The First Battle of the Marne of 5-12 September 1914 was the momentous struggle in which the French repelled the German offensive and Paris (and France) was saved.  The Germans had advanced swiftly out of Belgium in the last week of August, in accordance with the Schlieffen Plan.  The French, in the traditional blue tunics and red trousers, retreated until, with Paris threatened and the government evacuated to Bordeaux, the combination of French fighting spirit and German exhaustion (and the generals’ blunders) stopped and turned the tide.  Although the battlefront stretched over a distance of 220 kms, from north of Paris to Verdun, the decisive confrontation took place on the right wing of the Germans.  German First Army fought French Sixth Army in the valley of the Ourcq, the Marne tributary north-west of Meaux, barely 30 kms from the edge of Paris.  The relatively small British Expeditionary Force fought in the Grand Morin valley between French Fifth Army and Sixth Army.  And German Second Army met Fifth Army in the Grand Morin and Petit Morin valleys, south-east of Meaux.[1]

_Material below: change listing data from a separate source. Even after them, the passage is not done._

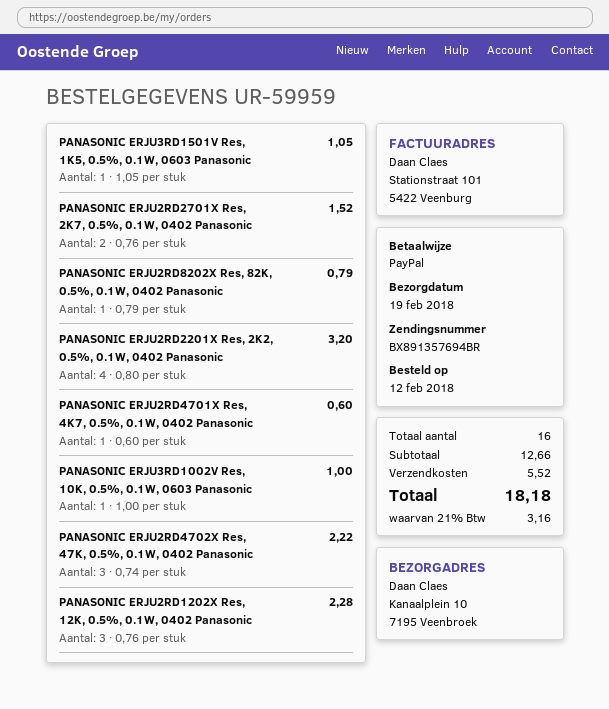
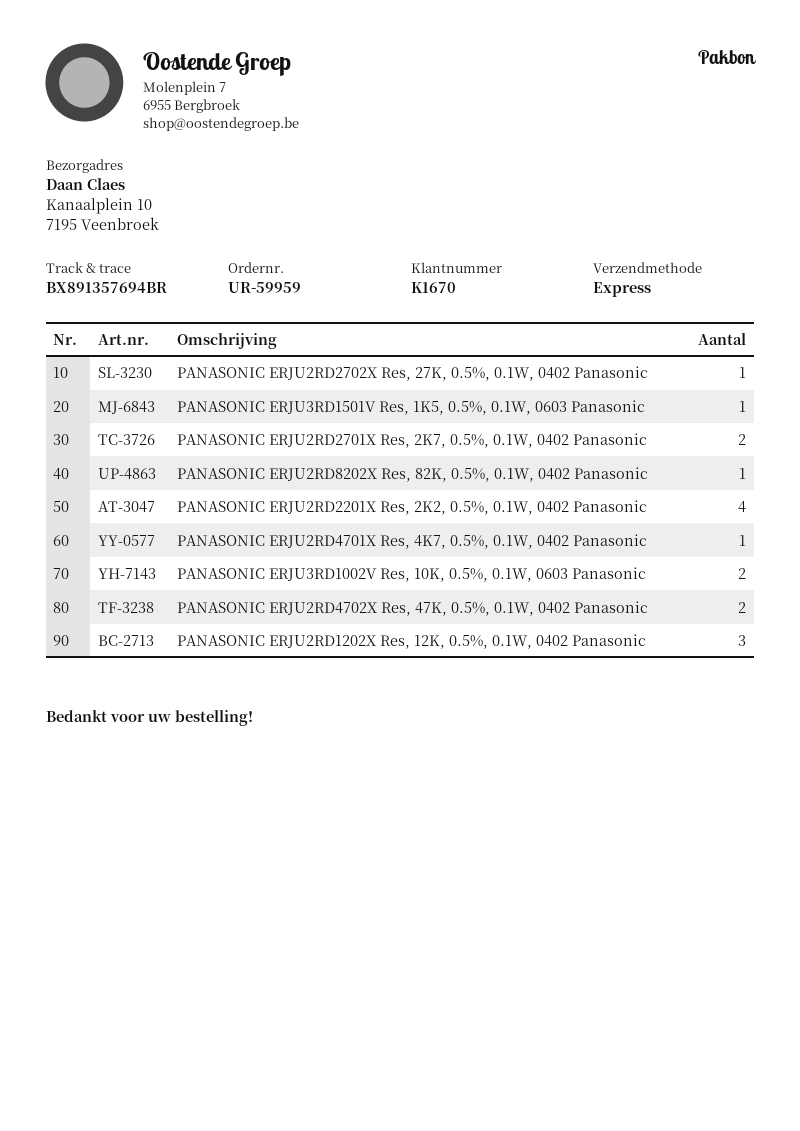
PANASONIC ERJU3RD1002V Res, 10K, 0.5%, 0.1W, 0603 Panasonic: 1 -> 2
PANASONIC ERJU2RD4702X Res, 47K, 0.5%, 0.1W, 0402 Panasonic: 3 -> 2
PANASONIC ERJU2RD2702X Res, 27K, 0.5%, 0.1W, 0402 Panasonic: none -> 1

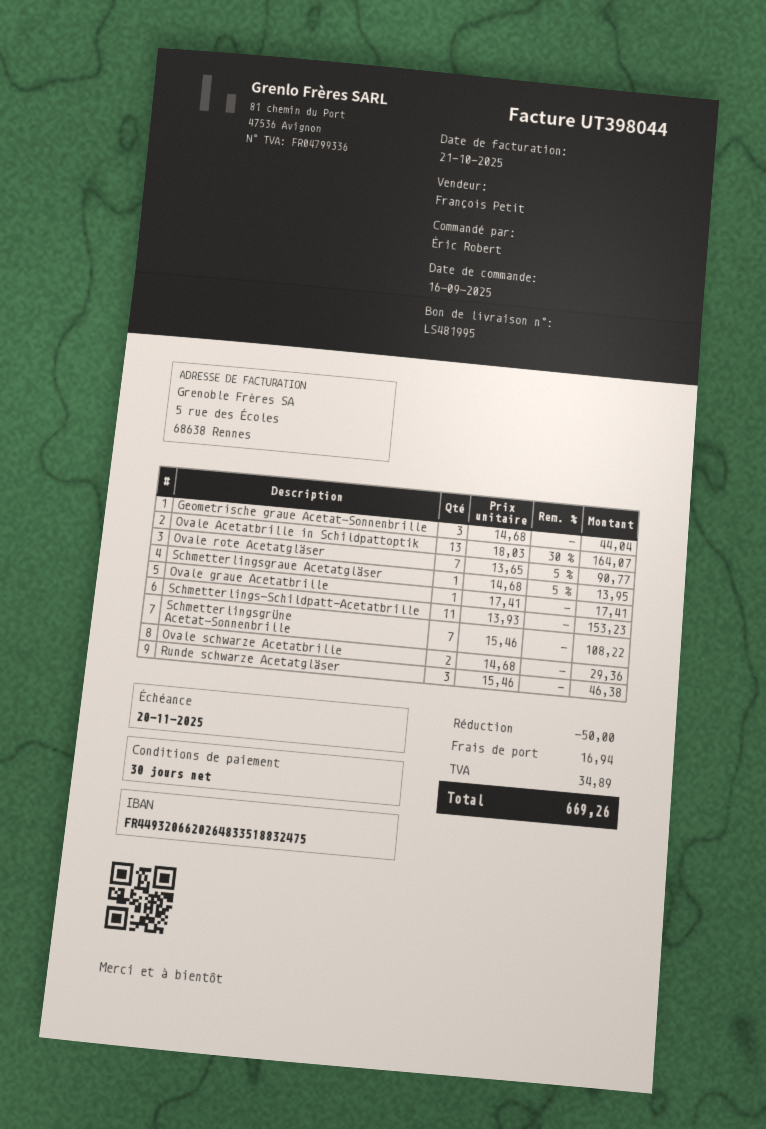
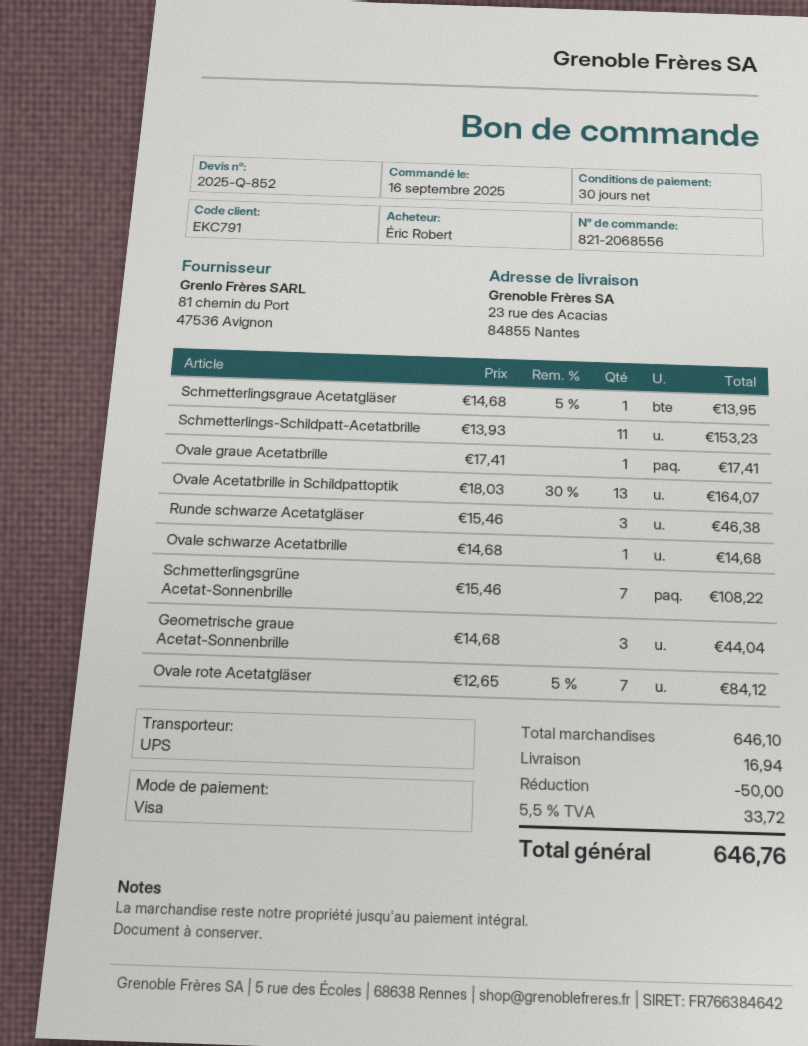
Ovale rote Acetatgläser: 7 x 13.65 - 5% = 90.77 -> 7 x 12.65 - 5% = 84.12
Ovale schwarze Acetatbrille: 2 x 14.68 = 29.36 -> 1 x 14.68 = 14.68
tax: 34.89 -> 33.72
total: 669.26 -> 646.76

On 2 September, the vanguard of General Alexander von Kluck’s First Army took the city of Senlis after a fierce battle and seemed poised to push on to Paris.  However, they then marched not south to Paris, nor south-west to go around Paris (as originally intended), but south-eastwards.  Kluck meant to exploit the gap in Allied lines created by the rapid retreat of the British Expeditionary Force on the left (western) side of French Fifth Army.[2]  James Shotwell, a frequent visitor to the area in 1919, reflected on both German barbarity at Senlis, where they burned a quarter of the city because they had been shot at by civilians, and the significance of Kluck’s decision: “It was from Senlis they swung toward the east on that flank movement which gave a chance for the troops from Paris to attack them at the side.”[3]  The change of direction exposed Kluck’s right flank to attack by French forces marching east from Paris.  General Joseph-Simon Galliéni, the new military governor of Paris, and Commander-in-Chief Joseph Joffre – later writers would debate which was first, and Hew Strachan has them coming to it “simultaneously” – saw the position as a great opportunity and determined to use newly assembled Sixth Army to make the eastwards thrust.  At the same time, Fifth Army under Franchet d’Espèrey and the BEF would advance from the south.  The Great Retreat was finally over.[4]

General Michel-Joseph Maunoury and Sixth Army advanced out of the Paris Entrenched Camp on the morning of 5 September, intending to reach a position north-east of Meaux and from there to attack Kluck’s right flank on the north bank of the Marne.  Almost five years later, on 8 June 1919, Shotwell’s party was guided along the eastwards path of Maunoury’s army by an officer who had fought in the battle and “could therefore give us a first-hand account of how they drove in on von Kluck’s extreme flank and forced him to turn around to meet them”.[5]  Sixth Army encountered General Hans von Gronau’s IV Reserve Corps, deployed to protect Kluck’s flank, and the first shots of the Battle of the Ourcq were fired by German cannon at about 1 o’clock on 5 September.  Shotwell recalled the first day when he looked across the fields towards the hamlet of Monthyon, “from which the first cannon of the Battle of the Marne was fired by the Germans at noon on September 5, 1914”.  These were the beet fields that the Moroccan brigade had charged across, “without so much cover as weeds”.  The German machine guns, “commanding the whole countryside”, inflicted heavy losses on the Moroccans (with over 1,200 casualties) before withdrawing eastwards to better positions on the Thérouanne.[6]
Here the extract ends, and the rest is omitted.